In other words, it is important not to surround oneself into a kind of laager [protective camp], where you can try to make yourself safe: that is the Zionist solution. You have your own little state (secured regardless of moral cost) and since the world is against you, you can forget about it. But of course, this only works if the important, powerful parts of the world are with you, if they give you help and protection. Zionists have the fantasy that Jews will be safe in their laager. Of course being safe in this way (protected by the great powers and living near a subordinated population of untermensch [underman]) is a perfect recipe for a fascist mentality. But one has to recognize that one is living with other people with problems that require solutions that cannot be devised by one group in isolation, and which cannot be devised in and by the modern sovereign state.
Wael Hallaq [an Islamic law scholar at Columbia University] is surely right to be skeptical of the modern state, although I’m not sure that Muslim citizens can level effective moral criticism at the modern state on the basis of sharia values. I don’t think we can do that because I don’t think the modern state, being what it is, is capable of responding positively to that kind of criticism — as Hallaq himself has suggested in [his book] The Impossible State. I think the modern state is a monster inextricably tied up with a national capitalist elite and a global political economy. But the modern state does exist (however contradictory and “impossible” it is) and it’s not going to disappear in the foreseeable future. In theory, we can all imagine wonderful things, in theory, but to get to that utopia, or to specify how it will work in practice, is quite a different thing.
But the isolation of people from others only plays into the hands of people who benefit from hostilities and hatreds. It seems clear to me the isolation of Muslims from non-Muslims is a bad thing. You can’t have a simple formula for working against isolation. It’s something that people have to think through for themselves. The important thing is not to think of one’s people as supremely virtuous or as supreme victims.

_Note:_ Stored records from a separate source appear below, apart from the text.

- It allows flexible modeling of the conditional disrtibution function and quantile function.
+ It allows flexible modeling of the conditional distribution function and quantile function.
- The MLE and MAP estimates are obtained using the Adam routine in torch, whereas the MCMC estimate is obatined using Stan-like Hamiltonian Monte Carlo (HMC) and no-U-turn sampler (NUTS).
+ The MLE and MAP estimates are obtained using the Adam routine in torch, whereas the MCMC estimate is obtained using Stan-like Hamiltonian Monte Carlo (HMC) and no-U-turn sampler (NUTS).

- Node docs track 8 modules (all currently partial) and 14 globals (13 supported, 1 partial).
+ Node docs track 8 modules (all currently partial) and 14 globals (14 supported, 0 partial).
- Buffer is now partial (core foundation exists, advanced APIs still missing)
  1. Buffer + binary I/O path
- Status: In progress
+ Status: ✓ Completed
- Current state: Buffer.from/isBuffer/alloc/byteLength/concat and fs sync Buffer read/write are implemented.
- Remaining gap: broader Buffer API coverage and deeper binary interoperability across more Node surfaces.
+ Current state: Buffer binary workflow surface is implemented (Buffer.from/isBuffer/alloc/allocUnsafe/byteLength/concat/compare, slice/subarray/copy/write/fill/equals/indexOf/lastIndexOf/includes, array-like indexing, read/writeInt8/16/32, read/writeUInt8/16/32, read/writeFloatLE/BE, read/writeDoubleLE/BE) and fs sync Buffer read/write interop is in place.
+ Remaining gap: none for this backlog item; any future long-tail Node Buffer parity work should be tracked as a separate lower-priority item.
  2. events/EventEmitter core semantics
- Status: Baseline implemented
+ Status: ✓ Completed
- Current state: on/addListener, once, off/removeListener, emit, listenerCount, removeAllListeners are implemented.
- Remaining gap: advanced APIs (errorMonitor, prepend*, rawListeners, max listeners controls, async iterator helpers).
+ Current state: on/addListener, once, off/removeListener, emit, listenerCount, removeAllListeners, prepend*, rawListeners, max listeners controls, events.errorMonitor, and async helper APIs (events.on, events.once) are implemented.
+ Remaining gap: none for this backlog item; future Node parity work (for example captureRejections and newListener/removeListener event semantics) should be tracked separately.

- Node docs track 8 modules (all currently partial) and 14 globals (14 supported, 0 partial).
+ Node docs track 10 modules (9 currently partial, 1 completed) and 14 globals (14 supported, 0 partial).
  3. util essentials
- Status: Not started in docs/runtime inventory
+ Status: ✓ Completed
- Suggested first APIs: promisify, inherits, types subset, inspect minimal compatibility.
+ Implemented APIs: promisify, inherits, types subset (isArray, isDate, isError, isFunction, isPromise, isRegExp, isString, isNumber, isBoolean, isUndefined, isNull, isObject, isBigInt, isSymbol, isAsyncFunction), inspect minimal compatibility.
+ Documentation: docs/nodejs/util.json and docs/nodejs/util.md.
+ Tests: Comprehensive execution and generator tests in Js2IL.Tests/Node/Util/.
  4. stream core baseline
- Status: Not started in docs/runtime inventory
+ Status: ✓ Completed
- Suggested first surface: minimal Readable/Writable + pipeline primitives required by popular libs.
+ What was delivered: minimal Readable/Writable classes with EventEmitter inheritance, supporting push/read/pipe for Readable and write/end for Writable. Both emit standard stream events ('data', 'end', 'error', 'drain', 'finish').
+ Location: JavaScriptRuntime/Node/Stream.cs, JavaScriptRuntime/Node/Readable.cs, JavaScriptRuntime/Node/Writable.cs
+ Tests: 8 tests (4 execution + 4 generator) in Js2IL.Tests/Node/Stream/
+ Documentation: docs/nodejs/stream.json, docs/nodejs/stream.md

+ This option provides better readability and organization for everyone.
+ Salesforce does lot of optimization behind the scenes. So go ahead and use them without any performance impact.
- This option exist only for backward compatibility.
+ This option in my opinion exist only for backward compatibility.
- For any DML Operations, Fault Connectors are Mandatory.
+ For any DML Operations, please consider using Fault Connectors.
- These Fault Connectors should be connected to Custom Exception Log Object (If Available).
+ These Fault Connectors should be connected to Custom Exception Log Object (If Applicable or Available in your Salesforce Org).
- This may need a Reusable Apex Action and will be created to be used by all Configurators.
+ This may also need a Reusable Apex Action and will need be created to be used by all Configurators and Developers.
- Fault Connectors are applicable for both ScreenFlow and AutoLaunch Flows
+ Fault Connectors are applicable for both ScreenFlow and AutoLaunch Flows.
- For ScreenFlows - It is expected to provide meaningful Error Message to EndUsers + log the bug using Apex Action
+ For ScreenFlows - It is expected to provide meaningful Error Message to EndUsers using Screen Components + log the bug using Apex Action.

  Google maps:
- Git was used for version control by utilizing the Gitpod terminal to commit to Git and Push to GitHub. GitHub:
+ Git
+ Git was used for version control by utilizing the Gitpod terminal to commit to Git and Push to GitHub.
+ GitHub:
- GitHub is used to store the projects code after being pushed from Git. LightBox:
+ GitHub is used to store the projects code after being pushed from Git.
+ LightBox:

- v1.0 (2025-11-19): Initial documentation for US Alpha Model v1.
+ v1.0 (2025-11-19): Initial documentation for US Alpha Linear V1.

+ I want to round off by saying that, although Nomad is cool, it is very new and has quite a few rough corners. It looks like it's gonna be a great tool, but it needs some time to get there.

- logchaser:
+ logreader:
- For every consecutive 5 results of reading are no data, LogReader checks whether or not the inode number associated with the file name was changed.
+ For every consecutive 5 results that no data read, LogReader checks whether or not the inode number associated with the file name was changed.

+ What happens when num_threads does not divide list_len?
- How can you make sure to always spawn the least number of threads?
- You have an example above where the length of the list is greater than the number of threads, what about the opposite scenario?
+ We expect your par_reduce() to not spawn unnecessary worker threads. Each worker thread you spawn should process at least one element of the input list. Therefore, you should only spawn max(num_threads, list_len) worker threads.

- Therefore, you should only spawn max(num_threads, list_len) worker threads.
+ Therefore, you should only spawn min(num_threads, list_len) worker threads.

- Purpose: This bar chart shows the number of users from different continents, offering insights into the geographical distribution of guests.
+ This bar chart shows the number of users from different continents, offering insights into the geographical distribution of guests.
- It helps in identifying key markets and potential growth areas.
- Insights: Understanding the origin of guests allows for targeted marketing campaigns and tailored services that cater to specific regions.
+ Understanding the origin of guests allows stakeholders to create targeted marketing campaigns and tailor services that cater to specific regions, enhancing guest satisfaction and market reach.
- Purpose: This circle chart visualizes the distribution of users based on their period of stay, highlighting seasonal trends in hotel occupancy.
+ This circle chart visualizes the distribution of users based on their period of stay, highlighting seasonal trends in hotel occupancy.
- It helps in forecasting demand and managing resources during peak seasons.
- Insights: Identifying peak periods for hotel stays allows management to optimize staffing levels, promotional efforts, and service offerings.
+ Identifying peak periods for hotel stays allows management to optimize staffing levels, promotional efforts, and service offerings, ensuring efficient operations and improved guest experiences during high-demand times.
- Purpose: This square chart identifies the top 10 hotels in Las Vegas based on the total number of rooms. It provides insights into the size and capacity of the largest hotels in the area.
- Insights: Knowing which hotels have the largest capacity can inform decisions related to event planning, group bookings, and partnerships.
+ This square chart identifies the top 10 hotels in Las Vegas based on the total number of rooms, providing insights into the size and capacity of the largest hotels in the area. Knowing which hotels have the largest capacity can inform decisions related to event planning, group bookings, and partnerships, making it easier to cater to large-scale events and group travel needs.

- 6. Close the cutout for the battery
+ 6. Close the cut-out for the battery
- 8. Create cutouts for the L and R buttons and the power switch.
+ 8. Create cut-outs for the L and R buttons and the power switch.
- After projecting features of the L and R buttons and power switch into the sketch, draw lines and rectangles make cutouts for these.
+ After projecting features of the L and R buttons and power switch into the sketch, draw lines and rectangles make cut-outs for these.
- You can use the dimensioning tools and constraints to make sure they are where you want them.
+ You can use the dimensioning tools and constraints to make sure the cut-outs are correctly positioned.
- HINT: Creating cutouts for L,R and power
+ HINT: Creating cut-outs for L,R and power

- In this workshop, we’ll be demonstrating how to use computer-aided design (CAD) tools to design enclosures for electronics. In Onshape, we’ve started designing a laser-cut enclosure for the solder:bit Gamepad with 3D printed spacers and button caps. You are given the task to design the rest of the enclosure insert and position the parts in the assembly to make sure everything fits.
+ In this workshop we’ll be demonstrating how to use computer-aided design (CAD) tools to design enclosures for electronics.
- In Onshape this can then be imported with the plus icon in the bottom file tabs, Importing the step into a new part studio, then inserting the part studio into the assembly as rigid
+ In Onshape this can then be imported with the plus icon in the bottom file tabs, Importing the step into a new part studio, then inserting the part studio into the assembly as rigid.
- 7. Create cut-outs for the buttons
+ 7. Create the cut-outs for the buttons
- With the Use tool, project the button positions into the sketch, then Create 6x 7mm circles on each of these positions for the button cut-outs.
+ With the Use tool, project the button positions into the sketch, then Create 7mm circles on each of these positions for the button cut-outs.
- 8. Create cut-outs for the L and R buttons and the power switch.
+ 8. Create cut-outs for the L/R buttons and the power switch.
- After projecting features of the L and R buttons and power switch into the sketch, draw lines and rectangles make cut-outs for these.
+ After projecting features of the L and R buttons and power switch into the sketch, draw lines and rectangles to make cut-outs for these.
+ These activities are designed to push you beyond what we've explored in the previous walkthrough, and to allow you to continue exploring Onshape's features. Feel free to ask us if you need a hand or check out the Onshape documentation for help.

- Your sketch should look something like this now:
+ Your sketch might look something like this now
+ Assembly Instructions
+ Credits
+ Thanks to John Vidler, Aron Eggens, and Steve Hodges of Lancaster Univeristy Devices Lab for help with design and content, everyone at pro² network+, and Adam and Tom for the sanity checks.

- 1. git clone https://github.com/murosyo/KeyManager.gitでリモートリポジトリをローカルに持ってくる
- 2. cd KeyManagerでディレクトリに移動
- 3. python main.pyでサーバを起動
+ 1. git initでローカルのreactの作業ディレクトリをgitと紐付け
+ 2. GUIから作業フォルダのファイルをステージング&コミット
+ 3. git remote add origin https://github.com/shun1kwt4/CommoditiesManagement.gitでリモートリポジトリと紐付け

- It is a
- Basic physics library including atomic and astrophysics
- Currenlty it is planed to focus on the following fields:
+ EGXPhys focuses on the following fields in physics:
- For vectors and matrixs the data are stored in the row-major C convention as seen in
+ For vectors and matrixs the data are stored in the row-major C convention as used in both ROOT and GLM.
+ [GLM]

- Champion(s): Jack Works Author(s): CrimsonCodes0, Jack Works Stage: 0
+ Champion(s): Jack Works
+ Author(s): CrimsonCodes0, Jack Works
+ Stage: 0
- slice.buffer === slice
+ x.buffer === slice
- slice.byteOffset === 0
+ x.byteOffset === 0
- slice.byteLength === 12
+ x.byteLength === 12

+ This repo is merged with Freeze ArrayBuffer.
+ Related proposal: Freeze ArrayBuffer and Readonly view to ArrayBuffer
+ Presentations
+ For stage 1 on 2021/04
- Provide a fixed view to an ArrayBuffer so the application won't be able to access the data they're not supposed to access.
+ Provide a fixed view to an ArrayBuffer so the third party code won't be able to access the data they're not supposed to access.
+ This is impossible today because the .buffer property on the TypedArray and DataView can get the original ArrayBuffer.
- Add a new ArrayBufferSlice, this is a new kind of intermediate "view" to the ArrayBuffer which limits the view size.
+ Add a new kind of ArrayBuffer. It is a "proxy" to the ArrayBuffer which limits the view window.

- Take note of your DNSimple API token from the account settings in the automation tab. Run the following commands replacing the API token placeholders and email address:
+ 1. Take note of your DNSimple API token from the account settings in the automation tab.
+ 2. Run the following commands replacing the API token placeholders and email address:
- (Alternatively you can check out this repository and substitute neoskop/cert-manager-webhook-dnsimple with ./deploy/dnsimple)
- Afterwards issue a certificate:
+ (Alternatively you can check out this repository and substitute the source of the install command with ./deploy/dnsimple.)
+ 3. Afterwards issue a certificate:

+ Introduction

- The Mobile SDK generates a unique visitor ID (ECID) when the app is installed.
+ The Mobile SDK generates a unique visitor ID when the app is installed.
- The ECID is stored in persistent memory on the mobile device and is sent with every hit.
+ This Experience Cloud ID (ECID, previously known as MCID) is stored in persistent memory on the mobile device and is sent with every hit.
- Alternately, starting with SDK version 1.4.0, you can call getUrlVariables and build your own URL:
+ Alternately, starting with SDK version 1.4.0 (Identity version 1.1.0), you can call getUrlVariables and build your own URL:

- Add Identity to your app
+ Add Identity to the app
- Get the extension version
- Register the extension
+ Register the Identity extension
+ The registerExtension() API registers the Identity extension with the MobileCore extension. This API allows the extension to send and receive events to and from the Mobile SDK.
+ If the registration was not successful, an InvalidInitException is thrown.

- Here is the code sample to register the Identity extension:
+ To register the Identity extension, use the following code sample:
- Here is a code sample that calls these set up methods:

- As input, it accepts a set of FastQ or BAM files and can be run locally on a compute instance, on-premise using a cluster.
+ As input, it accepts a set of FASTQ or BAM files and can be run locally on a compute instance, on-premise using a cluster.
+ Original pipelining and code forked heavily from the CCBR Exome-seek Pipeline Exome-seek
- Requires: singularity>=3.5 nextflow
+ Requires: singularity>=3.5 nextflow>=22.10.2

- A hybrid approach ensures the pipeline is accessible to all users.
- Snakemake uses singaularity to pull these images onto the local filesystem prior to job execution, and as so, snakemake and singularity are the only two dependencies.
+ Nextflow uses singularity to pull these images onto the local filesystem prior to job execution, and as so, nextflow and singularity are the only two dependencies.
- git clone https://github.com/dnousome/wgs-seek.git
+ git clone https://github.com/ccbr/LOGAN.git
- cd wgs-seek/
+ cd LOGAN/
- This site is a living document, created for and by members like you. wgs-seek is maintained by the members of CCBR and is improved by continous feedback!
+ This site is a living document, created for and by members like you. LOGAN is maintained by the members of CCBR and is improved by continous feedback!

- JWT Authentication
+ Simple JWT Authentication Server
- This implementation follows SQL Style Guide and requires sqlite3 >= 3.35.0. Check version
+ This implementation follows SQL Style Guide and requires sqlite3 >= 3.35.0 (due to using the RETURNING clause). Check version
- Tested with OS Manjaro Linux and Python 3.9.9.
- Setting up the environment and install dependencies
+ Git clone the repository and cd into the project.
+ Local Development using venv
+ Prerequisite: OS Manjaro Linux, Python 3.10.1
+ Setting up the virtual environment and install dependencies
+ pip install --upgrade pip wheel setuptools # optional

Screenshot 2015-10-20 06.32.02
I don’t think that total assimilation is the answer either. That was the one thing I wasn’t entirely happy about in Emmanuel Todd’s excellent book on Charlie Hebdo [Who is Charlie?]. He thinks that some kind of assimilation of Muslim immigrants to “Frenchness” is the answer. Well, I’m not sure that that is so. In any case, the terms of assimilation need to be negotiated. They’re not easy to negotiate when one side has all the power. And therefore assimilation will never be simple. It could be something more sinister, as in the case of “assimilated” Jews in racist European societies in the first half of the 20th century. What is required is also a massive reform of the so-called host society. Without that there cannot be a complete answer to your question about how Muslims should try to be included in “humanity.” Another thing that is very disappointing, and I imagine it must be the case in England too, is the way in which many Muslim immigrants in the U.S. from Asia and the Middle East, or people who are of immigrant origin, relate to other excluded minorities — for example, African Americans in the U.S. I think that that is quite disgraceful.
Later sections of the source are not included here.